*TASK DIRECTIONS*.
In your copy of the data, include no pictures and alter nothing else.

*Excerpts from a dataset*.
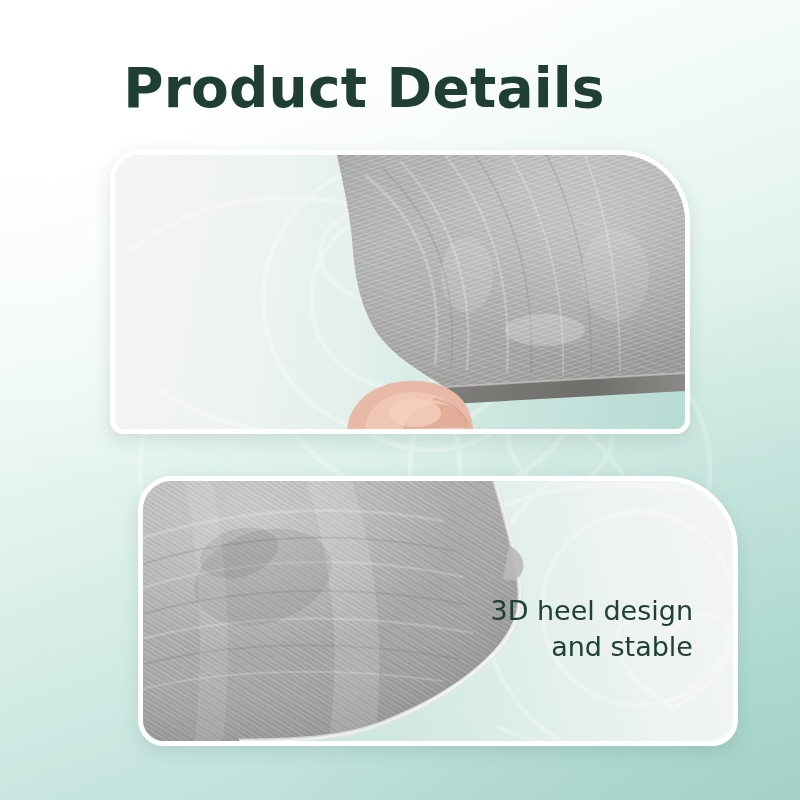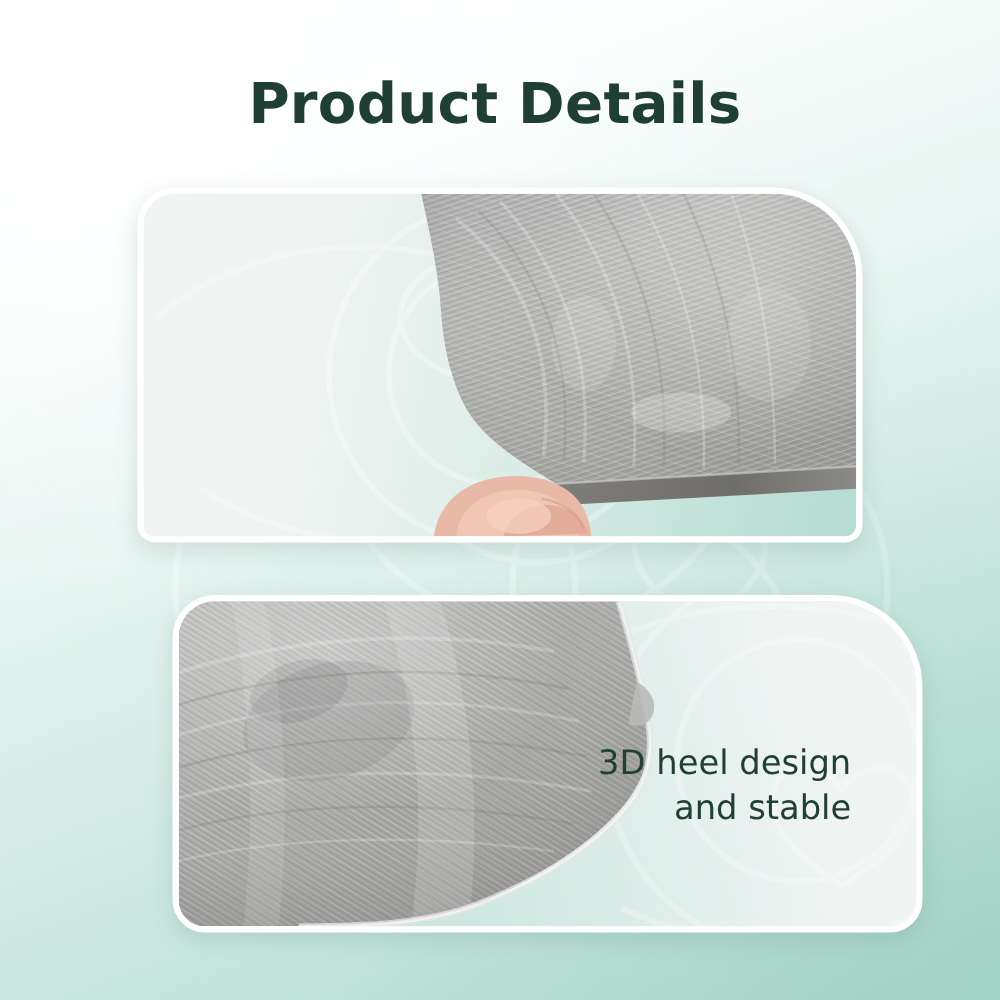--- a/index.html
+++ b/index.html
@@ -59,12 +59,11 @@
     left: 0;
     width: 728px;
     text-align: center;
-    font-size: 45px;
+    font-size: 55px;
     font-weight: 700;
     letter-spacing: 0.2px;
     color: #1e3f31;
     z-index: 6;
-    padding-left: 32px;
   }
 
   

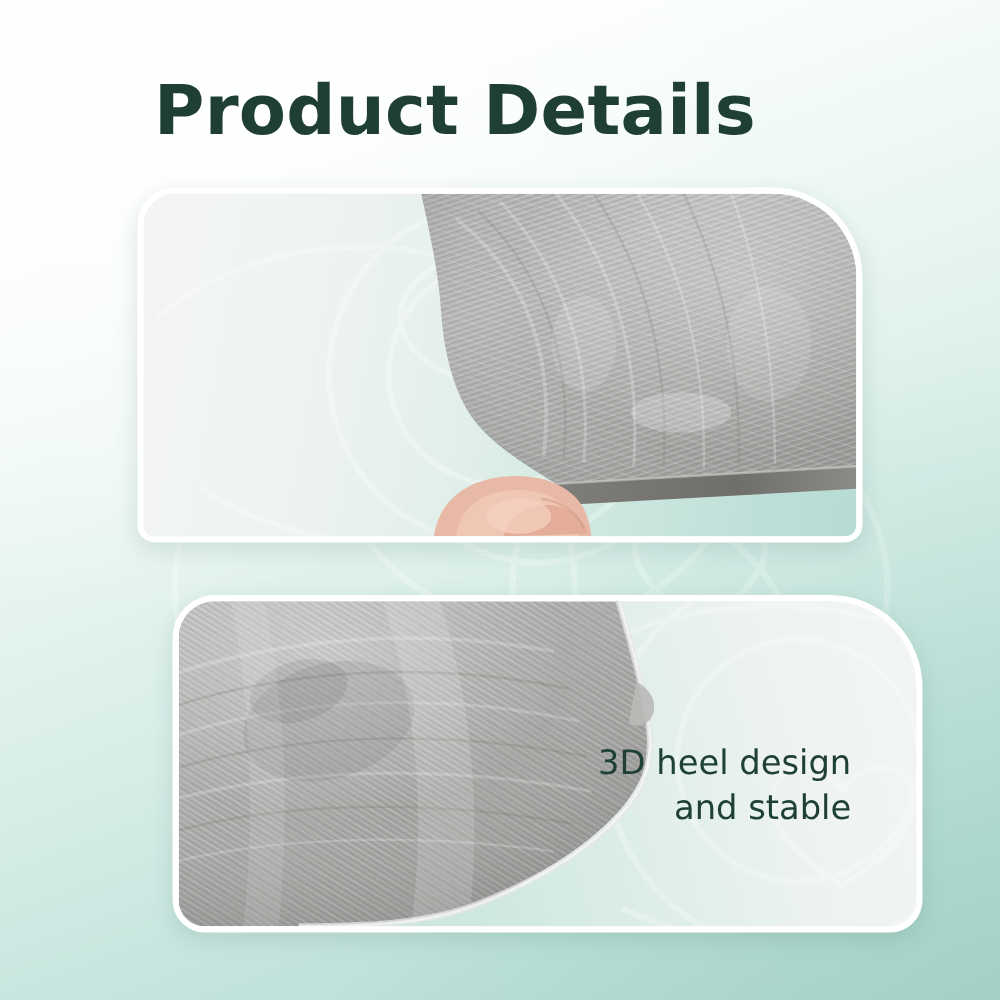--- a/index.html
+++ b/index.html
@@ -146,7 +146,7 @@
     text-align: left;
   }
   .caption-2 {
-    right: 52px;
+    right: 40px;
     top: 112px;
     text-align: right;
   }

*RESPONSE*.
--- a/index.html
+++ b/index.html
@@ -59,12 +59,11 @@
     left: 0;
     width: 728px;
     text-align: center;
-    font-size: 45px;
+    font-size: 55px;
     font-weight: 700;
     letter-spacing: 0.2px;
     color: #1e3f31;
     z-index: 6;
-    padding-left: 32px;
   }
 
   

--- a/index.html
+++ b/index.html
@@ -146,7 +146,7 @@
     text-align: left;
   }
   .caption-2 {
-    right: 52px;
+    right: 40px;
     top: 112px;
     text-align: right;
   }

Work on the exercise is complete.